Required work →
Return all lines of the data in which the string "vent" occurs.

Records from a data source →

☆ ☆ ☆ ☆

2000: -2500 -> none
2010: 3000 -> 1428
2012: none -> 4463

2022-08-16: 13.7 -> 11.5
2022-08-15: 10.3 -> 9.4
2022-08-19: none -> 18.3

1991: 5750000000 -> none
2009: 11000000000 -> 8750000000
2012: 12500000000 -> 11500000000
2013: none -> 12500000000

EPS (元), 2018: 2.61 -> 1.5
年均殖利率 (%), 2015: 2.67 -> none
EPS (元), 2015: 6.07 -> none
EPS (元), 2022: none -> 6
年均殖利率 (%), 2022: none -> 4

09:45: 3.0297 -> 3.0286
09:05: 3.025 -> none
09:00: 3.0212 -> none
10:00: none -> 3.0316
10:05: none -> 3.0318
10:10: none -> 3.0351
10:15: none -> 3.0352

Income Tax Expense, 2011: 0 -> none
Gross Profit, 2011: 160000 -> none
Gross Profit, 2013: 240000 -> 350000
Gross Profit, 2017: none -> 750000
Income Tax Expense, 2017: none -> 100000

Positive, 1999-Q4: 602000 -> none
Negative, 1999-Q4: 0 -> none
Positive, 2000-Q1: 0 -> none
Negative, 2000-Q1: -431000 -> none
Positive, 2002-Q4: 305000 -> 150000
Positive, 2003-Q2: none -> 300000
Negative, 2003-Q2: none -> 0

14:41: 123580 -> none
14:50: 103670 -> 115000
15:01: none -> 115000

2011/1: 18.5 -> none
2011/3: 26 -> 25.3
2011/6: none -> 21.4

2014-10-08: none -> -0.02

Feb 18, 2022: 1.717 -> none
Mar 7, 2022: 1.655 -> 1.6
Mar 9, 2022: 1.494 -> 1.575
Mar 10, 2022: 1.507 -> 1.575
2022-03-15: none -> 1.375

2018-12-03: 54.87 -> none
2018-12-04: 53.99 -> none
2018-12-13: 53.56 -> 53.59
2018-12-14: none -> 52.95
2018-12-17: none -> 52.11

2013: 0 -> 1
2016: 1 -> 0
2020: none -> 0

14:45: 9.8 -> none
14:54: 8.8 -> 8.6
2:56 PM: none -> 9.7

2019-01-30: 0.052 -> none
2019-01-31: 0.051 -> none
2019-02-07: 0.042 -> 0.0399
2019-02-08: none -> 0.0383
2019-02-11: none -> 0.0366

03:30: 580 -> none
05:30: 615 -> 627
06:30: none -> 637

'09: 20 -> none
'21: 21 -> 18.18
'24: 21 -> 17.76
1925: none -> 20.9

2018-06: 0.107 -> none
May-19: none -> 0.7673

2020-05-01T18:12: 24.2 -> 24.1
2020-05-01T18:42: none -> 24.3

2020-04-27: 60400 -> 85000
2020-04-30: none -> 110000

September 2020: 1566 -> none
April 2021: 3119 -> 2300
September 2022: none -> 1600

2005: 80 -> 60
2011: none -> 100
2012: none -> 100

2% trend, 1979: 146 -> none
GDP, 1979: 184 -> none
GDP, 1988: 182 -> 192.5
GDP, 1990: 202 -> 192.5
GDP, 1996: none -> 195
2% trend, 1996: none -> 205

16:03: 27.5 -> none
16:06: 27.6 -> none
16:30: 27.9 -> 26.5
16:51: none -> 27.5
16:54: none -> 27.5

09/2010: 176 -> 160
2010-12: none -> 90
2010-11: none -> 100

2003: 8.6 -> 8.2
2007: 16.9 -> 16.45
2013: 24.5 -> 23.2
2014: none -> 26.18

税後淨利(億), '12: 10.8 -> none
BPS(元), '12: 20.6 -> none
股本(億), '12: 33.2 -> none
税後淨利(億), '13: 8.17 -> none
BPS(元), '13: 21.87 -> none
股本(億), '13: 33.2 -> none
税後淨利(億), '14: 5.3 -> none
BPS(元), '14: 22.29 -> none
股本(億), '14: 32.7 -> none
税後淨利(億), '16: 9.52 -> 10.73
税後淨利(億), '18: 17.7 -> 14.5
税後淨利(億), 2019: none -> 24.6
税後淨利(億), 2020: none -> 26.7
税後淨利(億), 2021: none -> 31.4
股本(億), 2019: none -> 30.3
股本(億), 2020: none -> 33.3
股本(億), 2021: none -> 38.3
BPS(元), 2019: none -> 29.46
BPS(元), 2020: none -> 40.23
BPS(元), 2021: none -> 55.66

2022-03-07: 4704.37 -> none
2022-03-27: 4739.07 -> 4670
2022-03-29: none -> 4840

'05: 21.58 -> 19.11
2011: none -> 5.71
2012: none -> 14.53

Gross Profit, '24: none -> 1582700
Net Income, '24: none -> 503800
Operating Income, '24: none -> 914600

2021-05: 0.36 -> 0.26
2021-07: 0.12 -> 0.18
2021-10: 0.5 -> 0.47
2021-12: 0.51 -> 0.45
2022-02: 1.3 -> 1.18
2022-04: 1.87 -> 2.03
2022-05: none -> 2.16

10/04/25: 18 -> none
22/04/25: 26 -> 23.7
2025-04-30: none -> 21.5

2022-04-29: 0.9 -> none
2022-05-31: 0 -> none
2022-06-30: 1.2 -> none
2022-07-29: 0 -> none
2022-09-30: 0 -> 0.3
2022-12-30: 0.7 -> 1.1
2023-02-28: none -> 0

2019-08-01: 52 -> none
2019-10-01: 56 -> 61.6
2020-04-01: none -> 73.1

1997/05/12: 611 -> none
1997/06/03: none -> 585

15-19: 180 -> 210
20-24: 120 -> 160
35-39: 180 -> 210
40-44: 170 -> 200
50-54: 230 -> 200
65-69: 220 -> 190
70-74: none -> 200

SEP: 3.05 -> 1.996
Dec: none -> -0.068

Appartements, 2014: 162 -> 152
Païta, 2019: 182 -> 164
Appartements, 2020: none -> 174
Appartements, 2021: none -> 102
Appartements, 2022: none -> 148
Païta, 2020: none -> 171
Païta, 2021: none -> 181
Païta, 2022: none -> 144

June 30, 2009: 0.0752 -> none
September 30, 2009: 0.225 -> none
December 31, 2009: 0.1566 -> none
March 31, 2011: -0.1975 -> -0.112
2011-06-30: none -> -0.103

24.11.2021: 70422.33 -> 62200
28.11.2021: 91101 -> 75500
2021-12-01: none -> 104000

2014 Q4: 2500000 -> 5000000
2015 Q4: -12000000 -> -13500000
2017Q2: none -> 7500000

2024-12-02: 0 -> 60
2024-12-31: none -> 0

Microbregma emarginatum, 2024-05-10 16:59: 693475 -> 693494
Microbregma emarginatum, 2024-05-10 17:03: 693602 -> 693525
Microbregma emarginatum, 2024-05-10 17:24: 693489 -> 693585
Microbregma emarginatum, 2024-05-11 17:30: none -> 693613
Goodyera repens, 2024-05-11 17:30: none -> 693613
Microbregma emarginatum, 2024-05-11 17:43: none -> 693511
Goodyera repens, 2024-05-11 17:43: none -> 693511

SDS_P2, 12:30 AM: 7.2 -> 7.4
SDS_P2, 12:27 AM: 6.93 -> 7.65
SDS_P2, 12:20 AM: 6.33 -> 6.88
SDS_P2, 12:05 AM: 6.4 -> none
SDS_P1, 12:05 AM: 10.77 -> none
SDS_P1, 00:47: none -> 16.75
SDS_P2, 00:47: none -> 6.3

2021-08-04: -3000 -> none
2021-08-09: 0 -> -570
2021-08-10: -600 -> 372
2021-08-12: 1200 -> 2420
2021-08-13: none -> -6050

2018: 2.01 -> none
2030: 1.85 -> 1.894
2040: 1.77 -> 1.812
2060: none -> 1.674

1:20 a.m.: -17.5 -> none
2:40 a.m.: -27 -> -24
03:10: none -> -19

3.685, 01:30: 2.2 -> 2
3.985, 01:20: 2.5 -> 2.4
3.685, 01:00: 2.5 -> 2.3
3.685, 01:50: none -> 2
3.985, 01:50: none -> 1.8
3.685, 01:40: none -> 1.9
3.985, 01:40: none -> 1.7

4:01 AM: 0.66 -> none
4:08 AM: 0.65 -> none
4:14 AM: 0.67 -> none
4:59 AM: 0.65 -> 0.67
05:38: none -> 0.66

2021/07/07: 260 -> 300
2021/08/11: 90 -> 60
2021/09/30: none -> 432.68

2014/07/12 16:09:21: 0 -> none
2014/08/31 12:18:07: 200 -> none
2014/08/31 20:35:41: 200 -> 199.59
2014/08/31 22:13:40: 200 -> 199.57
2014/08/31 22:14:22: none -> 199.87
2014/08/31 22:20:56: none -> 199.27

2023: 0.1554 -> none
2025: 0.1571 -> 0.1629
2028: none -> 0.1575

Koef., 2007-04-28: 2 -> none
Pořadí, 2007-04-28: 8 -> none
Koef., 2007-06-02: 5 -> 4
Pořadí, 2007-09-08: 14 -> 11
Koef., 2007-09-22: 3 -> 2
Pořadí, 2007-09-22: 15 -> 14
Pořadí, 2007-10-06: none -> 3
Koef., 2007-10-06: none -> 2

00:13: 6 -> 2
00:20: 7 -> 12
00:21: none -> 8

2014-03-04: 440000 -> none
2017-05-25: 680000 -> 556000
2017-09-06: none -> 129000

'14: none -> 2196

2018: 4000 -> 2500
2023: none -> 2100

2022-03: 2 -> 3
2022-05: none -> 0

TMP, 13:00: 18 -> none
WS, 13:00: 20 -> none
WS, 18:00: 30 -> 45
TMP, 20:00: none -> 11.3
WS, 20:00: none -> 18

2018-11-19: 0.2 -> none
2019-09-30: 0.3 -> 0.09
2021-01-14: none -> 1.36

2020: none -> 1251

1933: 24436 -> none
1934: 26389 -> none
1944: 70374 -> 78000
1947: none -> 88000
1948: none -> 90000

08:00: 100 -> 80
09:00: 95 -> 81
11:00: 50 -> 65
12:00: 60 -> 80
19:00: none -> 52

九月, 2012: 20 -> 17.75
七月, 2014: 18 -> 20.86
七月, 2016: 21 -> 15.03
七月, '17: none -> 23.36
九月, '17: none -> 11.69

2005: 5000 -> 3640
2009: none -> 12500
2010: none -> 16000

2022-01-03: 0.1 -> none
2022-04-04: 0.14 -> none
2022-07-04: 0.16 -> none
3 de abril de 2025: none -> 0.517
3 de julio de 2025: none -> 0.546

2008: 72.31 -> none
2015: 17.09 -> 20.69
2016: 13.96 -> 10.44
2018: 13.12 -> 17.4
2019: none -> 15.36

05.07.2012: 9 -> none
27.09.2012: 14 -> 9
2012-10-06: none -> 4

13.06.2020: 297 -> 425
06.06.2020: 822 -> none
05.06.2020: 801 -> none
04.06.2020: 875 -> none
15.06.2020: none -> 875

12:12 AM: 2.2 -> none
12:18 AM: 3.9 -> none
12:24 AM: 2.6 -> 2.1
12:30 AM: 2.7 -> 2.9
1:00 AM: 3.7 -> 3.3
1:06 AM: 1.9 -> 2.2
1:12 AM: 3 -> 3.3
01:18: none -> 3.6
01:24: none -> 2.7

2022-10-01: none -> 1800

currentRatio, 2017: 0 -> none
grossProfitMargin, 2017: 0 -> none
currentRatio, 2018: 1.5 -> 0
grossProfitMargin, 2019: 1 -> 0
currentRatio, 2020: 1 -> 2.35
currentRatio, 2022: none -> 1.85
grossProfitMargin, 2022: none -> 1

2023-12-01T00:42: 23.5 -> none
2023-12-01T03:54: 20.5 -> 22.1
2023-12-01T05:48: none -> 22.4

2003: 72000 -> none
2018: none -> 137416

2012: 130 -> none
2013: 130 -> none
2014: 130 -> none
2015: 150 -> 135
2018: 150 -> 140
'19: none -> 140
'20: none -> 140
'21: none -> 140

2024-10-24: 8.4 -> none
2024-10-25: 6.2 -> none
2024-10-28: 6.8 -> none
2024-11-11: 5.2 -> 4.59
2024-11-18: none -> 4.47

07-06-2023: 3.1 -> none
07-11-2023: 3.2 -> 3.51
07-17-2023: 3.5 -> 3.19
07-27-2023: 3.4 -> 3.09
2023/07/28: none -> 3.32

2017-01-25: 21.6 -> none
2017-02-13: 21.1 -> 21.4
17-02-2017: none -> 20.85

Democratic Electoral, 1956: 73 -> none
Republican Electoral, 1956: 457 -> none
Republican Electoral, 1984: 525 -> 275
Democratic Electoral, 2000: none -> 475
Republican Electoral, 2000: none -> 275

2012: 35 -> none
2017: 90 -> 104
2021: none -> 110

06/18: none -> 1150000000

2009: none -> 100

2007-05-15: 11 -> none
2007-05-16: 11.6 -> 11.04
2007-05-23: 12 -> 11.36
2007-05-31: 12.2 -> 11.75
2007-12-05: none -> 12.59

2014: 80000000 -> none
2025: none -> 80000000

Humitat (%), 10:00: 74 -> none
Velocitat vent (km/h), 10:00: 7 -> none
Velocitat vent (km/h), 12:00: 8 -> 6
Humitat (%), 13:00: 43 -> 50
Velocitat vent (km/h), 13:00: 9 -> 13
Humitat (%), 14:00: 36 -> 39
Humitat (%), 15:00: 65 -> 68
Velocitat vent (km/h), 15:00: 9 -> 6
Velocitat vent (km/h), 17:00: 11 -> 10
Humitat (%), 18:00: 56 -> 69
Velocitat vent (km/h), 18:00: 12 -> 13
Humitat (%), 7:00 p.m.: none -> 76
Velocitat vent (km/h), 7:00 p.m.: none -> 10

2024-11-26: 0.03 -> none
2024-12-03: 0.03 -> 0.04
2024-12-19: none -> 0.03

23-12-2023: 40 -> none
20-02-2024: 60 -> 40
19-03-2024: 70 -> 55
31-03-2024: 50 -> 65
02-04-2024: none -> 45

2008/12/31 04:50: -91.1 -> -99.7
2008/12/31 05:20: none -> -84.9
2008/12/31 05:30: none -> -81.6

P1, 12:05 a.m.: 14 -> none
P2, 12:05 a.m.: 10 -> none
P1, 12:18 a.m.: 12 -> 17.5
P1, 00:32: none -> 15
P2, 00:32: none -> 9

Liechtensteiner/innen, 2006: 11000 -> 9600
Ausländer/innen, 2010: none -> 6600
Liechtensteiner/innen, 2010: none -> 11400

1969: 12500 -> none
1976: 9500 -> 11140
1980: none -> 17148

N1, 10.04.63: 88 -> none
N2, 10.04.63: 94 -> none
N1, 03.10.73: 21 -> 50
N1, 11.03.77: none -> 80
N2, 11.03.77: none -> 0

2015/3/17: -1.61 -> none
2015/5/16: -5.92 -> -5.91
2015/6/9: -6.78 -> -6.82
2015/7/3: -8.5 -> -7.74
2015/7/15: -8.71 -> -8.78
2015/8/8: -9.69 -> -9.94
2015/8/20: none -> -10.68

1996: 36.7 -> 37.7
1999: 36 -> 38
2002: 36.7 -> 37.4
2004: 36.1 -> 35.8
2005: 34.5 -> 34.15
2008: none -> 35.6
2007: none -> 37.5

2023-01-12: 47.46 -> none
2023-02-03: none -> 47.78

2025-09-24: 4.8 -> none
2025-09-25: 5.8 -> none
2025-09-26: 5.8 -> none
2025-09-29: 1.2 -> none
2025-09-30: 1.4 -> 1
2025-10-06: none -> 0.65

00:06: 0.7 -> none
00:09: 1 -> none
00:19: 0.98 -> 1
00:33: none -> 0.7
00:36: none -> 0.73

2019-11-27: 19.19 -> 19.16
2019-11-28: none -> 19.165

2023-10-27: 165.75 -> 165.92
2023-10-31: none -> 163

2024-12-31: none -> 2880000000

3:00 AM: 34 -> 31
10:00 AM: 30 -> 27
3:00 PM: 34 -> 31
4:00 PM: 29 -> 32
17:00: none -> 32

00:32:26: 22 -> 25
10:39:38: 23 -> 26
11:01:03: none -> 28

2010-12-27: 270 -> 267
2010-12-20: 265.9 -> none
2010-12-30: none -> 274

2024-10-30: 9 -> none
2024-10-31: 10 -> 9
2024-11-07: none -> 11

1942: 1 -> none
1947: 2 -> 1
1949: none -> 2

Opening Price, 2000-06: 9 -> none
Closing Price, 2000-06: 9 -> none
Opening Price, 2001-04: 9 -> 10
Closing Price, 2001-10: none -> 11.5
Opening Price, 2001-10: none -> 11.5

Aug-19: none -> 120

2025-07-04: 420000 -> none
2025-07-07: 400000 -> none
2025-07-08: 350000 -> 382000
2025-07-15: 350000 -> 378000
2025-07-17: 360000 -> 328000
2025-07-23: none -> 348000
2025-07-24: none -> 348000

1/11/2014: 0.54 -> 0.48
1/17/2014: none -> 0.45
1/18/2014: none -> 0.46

☆ ☆ ☆ ☆

Problem solution →
Velocitat vent (km/h), 10:00: 7 -> none
Velocitat vent (km/h), 12:00: 8 -> 6
Velocitat vent (km/h), 13:00: 9 -> 13
Velocitat vent (km/h), 15:00: 9 -> 6
Velocitat vent (km/h), 17:00: 11 -> 10
Velocitat vent (km/h), 18:00: 12 -> 13
Velocitat vent (km/h), 7:00 p.m.: none -> 10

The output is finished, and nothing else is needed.